■ Exercise goal: Transcribe each line below verbatim; pictures excluded.

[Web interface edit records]
=== Section Start ===
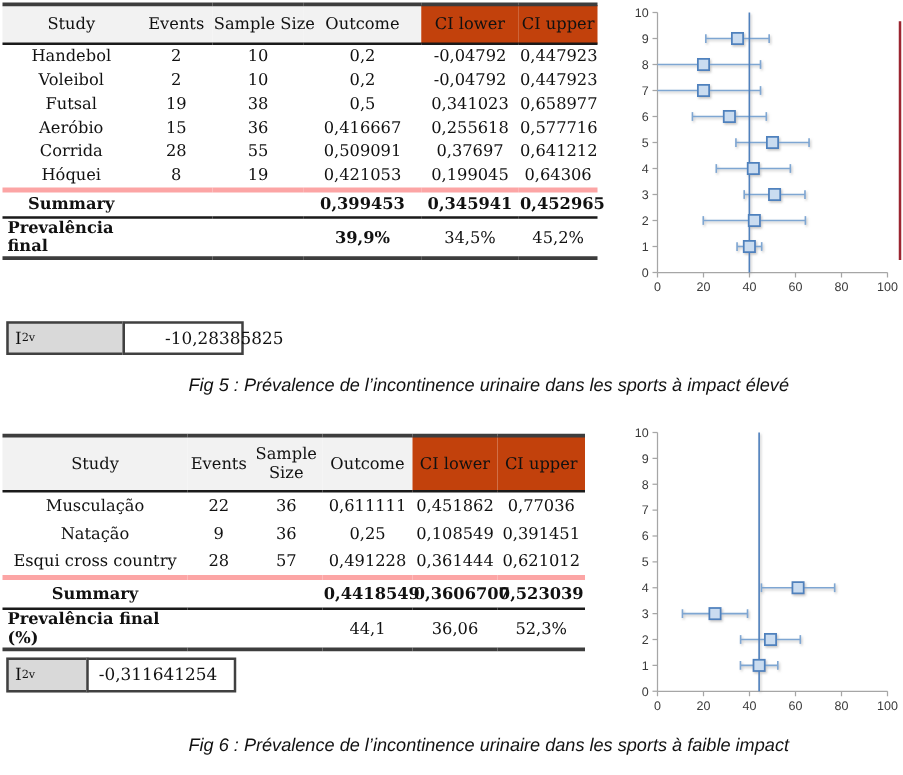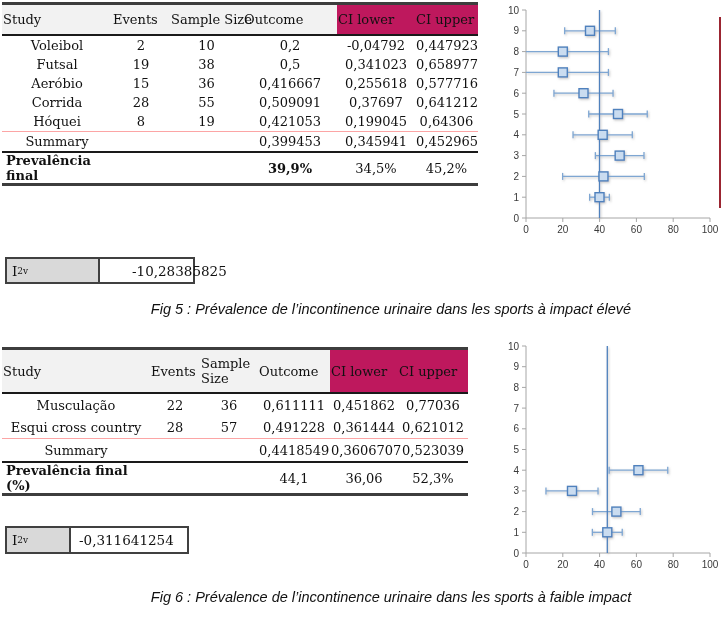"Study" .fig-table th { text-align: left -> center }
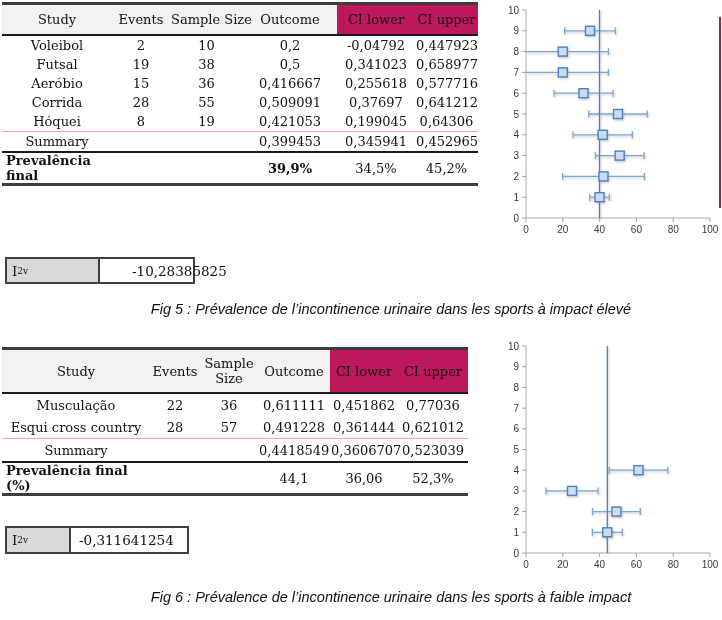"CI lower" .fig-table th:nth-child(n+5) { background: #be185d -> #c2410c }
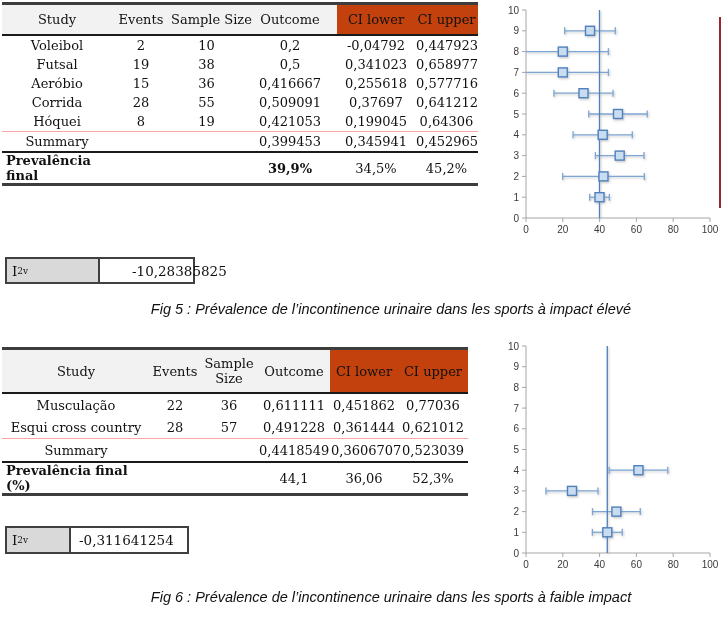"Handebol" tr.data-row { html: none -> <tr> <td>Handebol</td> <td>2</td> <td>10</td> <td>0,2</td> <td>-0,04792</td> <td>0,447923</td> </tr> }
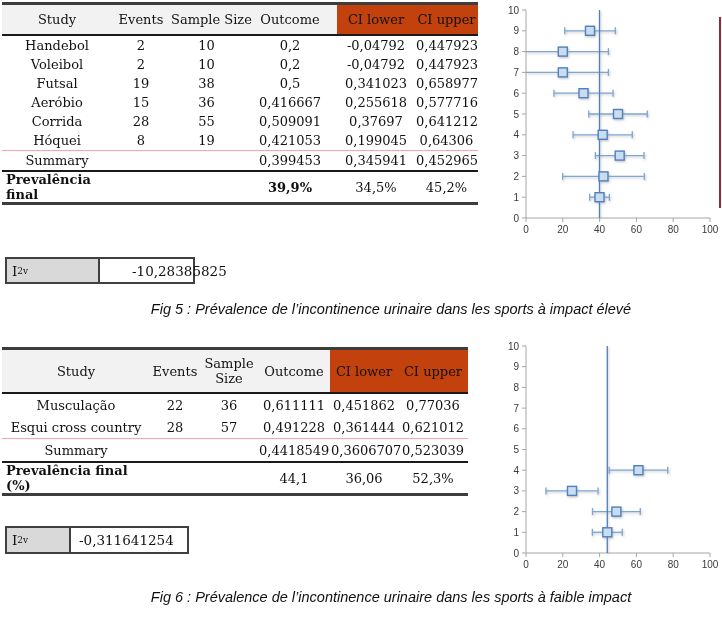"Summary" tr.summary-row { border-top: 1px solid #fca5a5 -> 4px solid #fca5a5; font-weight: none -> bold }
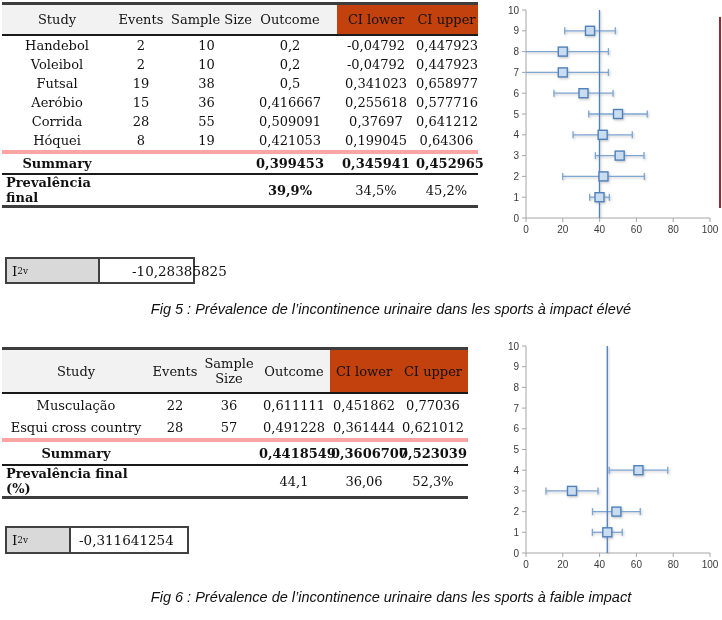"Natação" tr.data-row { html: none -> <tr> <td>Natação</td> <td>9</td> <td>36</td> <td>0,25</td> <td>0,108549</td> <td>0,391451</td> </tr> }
=== Section End ===
■ Completed task:
"Study" .fig-table th { text-align: left -> center }
"CI lower" .fig-table th:nth-child(n+5) { background: #be185d -> #c2410c }
"Handebol" tr.data-row { html: none -> <tr> <td>Handebol</td> <td>2</td> <td>10</td> <td>0,2</td> <td>-0,04792</td> <td>0,447923</td> </tr> }
"Summary" tr.summary-row { border-top: 1px solid #fca5a5 -> 4px solid #fca5a5; font-weight: none -> bold }
"Natação" tr.data-row { html: none -> <tr> <td>Natação</td> <td>9</td> <td>36</td> <td>0,25</td> <td>0,108549</td> <td>0,391451</td> </tr> }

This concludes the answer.